3) Prof Eric Mwambene, University of the Western Cape, is acting as an
advisor to the programme.
4) Prof Ed Schaefer, Santa Clara University, USA, acts as an advisor to
Independent Review of this MSc
Check out a review of this MSc at An Independent Review
Information Theory, Coding and Cryptography, which from now on we collectively refer to
as Coding Theory, is a very young branch of mathematics having its origins in the
celebrated 1948 Shannon paper. It is a live and exciting area of research today. The
great advances in all types of electronic communication over the past few years are, in
part, due to the continuing developments in Coding Theory. Coding Theory is right at the
cutting edge of technology. The whole subject is fast becoming an integral part of
mathematics in many universities today as it is now included, as an introductory course,
in even undergraduate mathematics courses.
However, as in many other areas, Africa seems to be lagging behind. In the 2,169 pages
of the Two Volume 1998 Handbook of Coding Theory there is no contribution from
Africa. Mzuzu University hopes to change this scenario and make a significant
contribution to Coding Theory
Coding Theory is essentially about putting information in codes. There might be several
reasons why information would need to be coded.
- One reason is to hide it, or make it inaccessible for unauthorised users. Such
codes are the subject of Cryptology. Some cryptographic codes (public key)
form the basis of security of passwords and PIN numbers, which have become
very common in E-commerce.
- Another reason would be to compress the information in order to reduce the
amount of space needed to store it. An example of such codes would be the 'zip'
codes used to compress files on computer hard-disks. This compressing is also
considered essential for the effective transmission of video signals. All this
comes under the heading of Data Compression.
- A third reason is to increase safety and accuracy in the storage or transfer of
information. Electronic equipment used to store, transfer and manipulate data is
prone to errors of various kinds. Such an error will for example cause the
character ‘1’ to become ‘0’ while being transferred from one place to another,
consequently causing the information to be misinterpreted. Remember, in digital
transmission all data is stored as a series of ‘1s’ and ‘0s’. It is therefore desirable
to have some way of detecting --and if possible, correcting-- such errors. That is
what Error Correcting Codes are about.
Coding theory is a remarkable example of how Pure Mathematics can be used to solve
practical problems. In former times Pure Mathematics was considered more of an ‘Arts
subject’ rather than a ‘Science subject’ because it was considered abstract (pure) and
not practical. In some quarters a ‘practical application’ was even considered as a
‘tainting or diluting’ of the Art of Pure (Abstract) Mathematics. It was as if ‘Art’ had
nothing to do with ‘practical things’. Coding Theory has blown this myth. Coding Theory is
now recognised as an extraordinary beautiful practical application of Pure
Mathematics. It is the ‘perfect marriage’ of Abstract Theory and the Practical.

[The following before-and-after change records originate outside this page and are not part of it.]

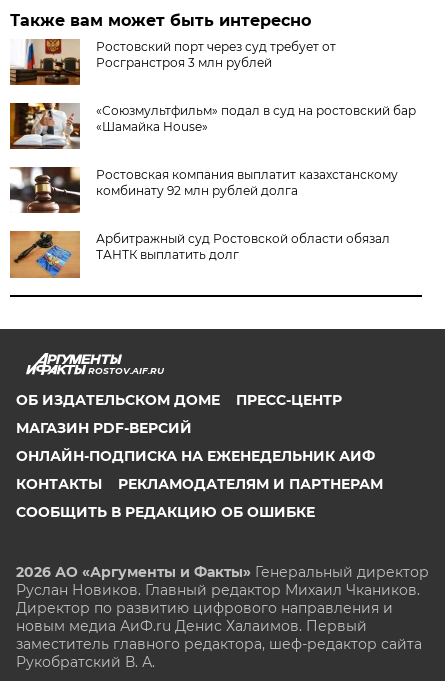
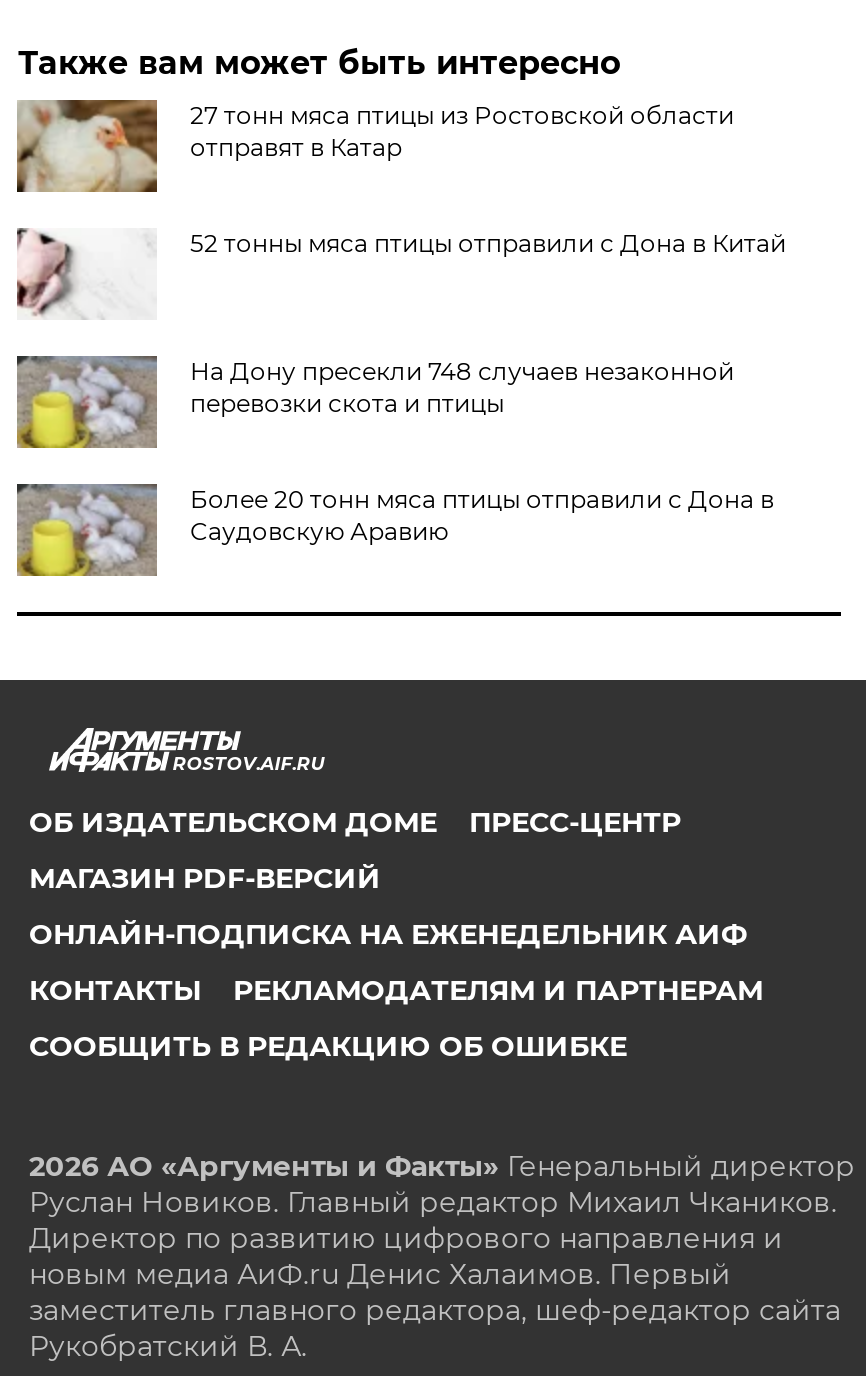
- [image]
- Ростовский порт через суд требует от
- Росгранстроя 3 млн рублей
+ [image]
+ 27 тонн мяса птицы из Ростовской области
+ отправят в Катар

- [image]
- «Союзмультфильм» подал в суд на ростовский бар
- «Шамайка House»
+ [image]
+ 52 тонны мяса птицы отправили с Дона в Китай

- [image]
- Ростовская компания выплатит казахстанскому
- комбинату 92 млн рублей долга
+ [image]
+ На Дону пресекли 748 случаев незаконной
+ перевозки скота и птицы

- [image]
- Арбитражный суд Ростовской области обязал
- ТАНТК выплатить долг
+ [image]
+ Более 20 тонн мяса птицы отправили с Дона в
+ Саудовскую Аравию
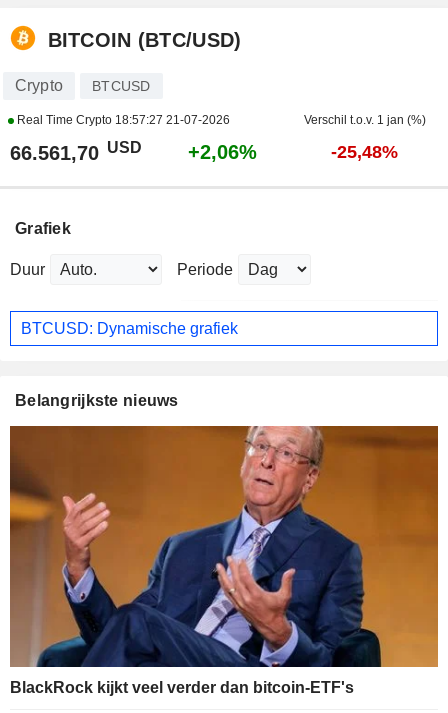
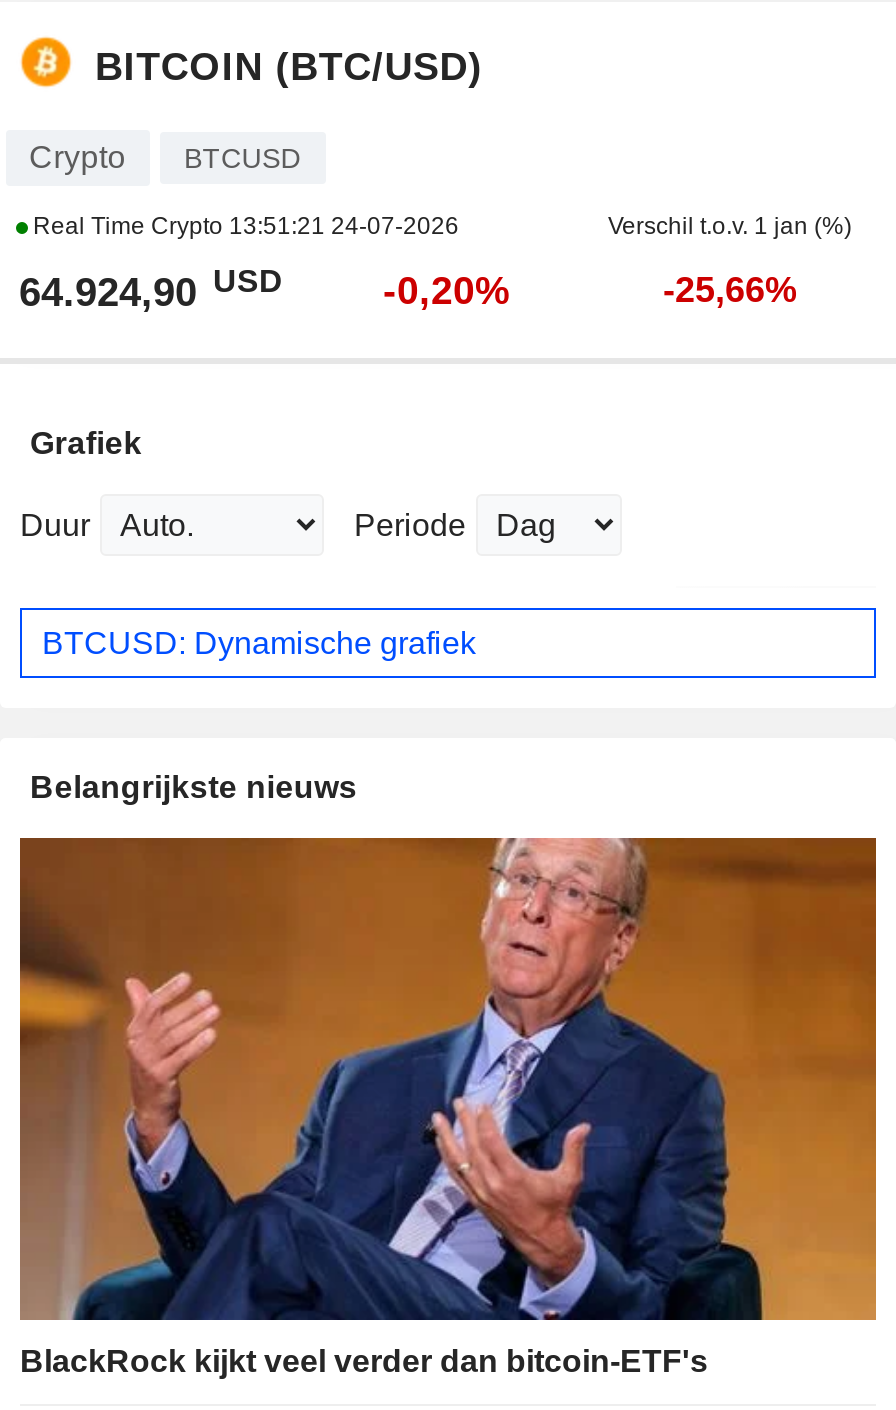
- Real Time Crypto 18:57:27 21-07-2026
+ Real Time Crypto 13:51:21 24-07-2026

- 66.561,70 USD
+ 64.924,90 USD

- +2,06%
+ -0,20%

- -25,48%
+ -25,66%
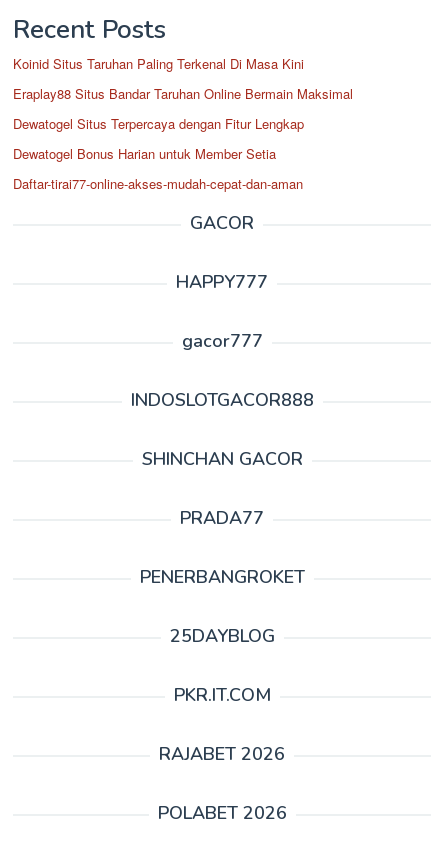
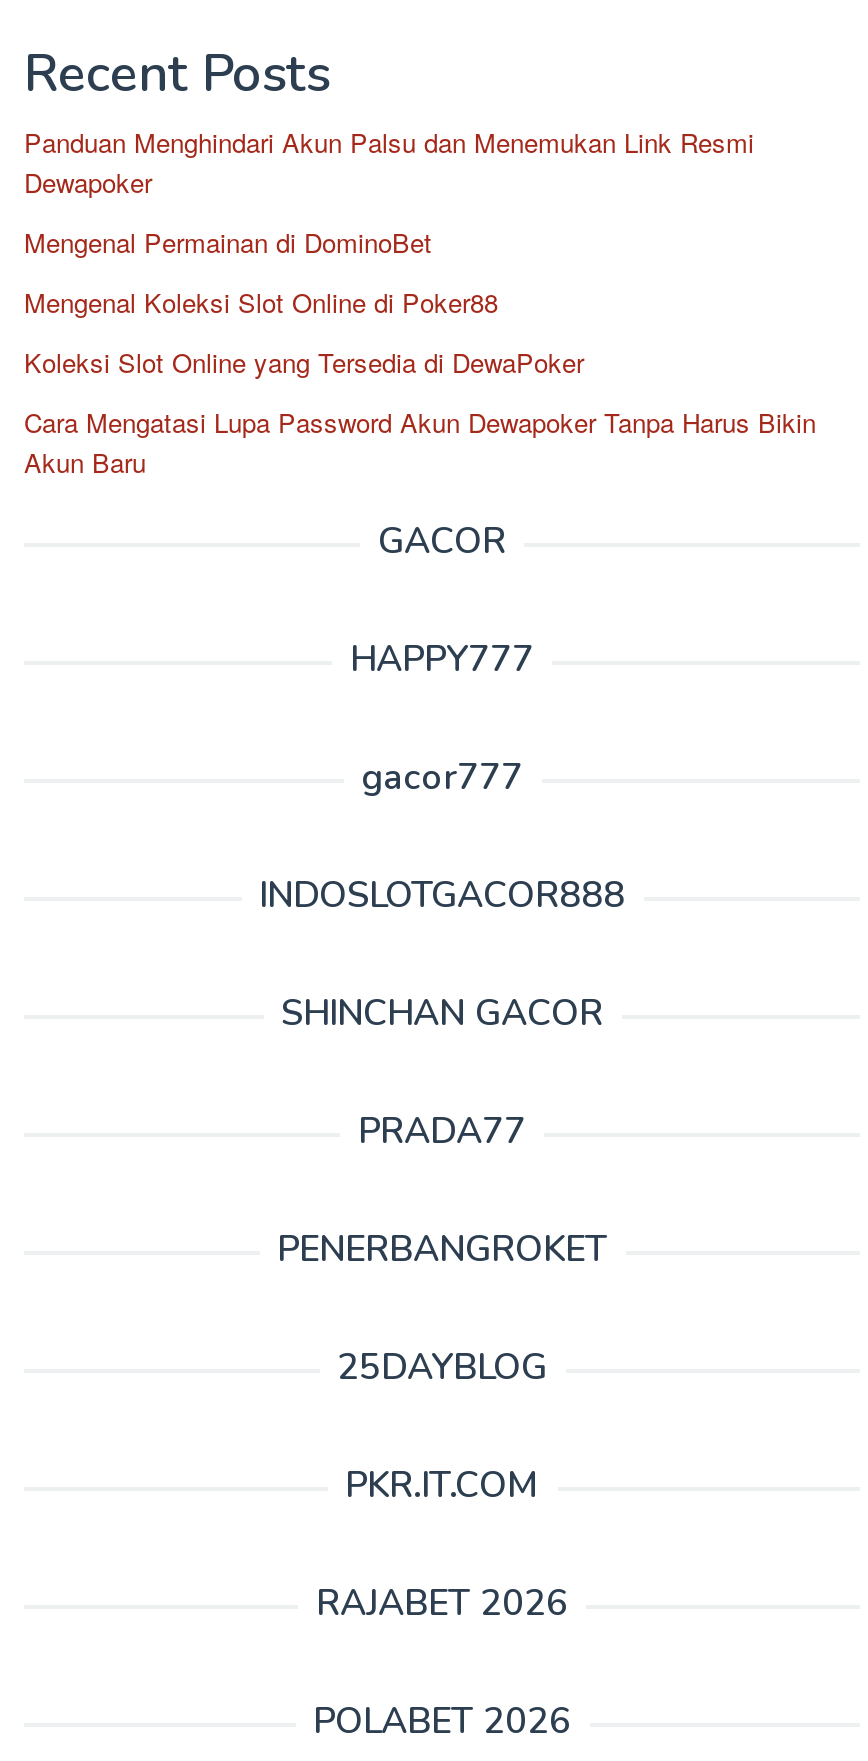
- Koinid Situs Taruhan Paling Terkenal Di Masa Kini
+ Panduan Menghindari Akun Palsu dan Menemukan Link Resmi
+ Dewapoker

- Eraplay88 Situs Bandar Taruhan Online Bermain Maksimal
+ Mengenal Permainan di DominoBet

- Dewatogel Situs Terpercaya dengan Fitur Lengkap
+ Mengenal Koleksi Slot Online di Poker88

- Dewatogel Bonus Harian untuk Member Setia
+ Koleksi Slot Online yang Tersedia di DewaPoker

- Daftar-tirai77-online-akses-mudah-cepat-dan-aman
+ Cara Mengatasi Lupa Password Akun Dewapoker Tanpa Harus Bikin
+ Akun Baru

Information Theory using the mathematical tools of probability and statistics quantifies
what is possible and what is not possible. Part of Shannon’s genius was to prove in 1948
that efficient codes existed long before such codes were discovered. It is in fact only in
the last couple of years that codes were found to meet the bounds given by Shannon.
The various topics in Coding Theory play increasingly important roles in efficient,
reliable, and secure systems for information transmission and storage. Applications
include mobile telephony, high density computer and optical disks, digital audio, DVD,
financial and internet services, video-conferencing, digital television, miniaturization in
electronic devices, ATM cards and other smart cards. Graduates from this course will
be equipped with the theoretical knowledge, which will enable them to become involved
at the highest levels of research and development in these areas. They will also be able
to work in a range of careers within the engineering and computing sectors.
Title of MSc Degree:
MSc in Information Theory, Coding and Cryptography (ITCC).
Dr Kumbo Kumwenda.
Duration of course:
The course will be of two years duration.
Intended Student Intake:
The course can accommodate up to 10 students.
The main requirement for entry is a First Degree with Credit (or Second Class
Classification) which contains a high level content of mathematics.
The course covers a period of two years and consists of four semesters (Semester 9
and Semester 10 in the first year and Semester 11 and Semester 12 in the second
year). Semester 9 will be devoted to a Bridging Course which will be offered to all
students. However those students who have covered comprehensively both Abstract
Algebra and Number Theory and have good grades in their first degree in these areas
may be exempted from this Bridging Course. Semesters 10 and 11 will be devoted to
four taught modules (two modules per semester). Semester 12 will be devoted to
project work. Examination of the taught modules will take place at the end of each
semester on the completion of the module. The project will be submitted by the end of
year two. If necessary a student may apply to the Coordinator of the Programme for an
extension of the date for the submission of the thesis. This extension will normally be
The taught component will comprise seven modules from the following eight modules
(28h lectures + 14h tutorials each module)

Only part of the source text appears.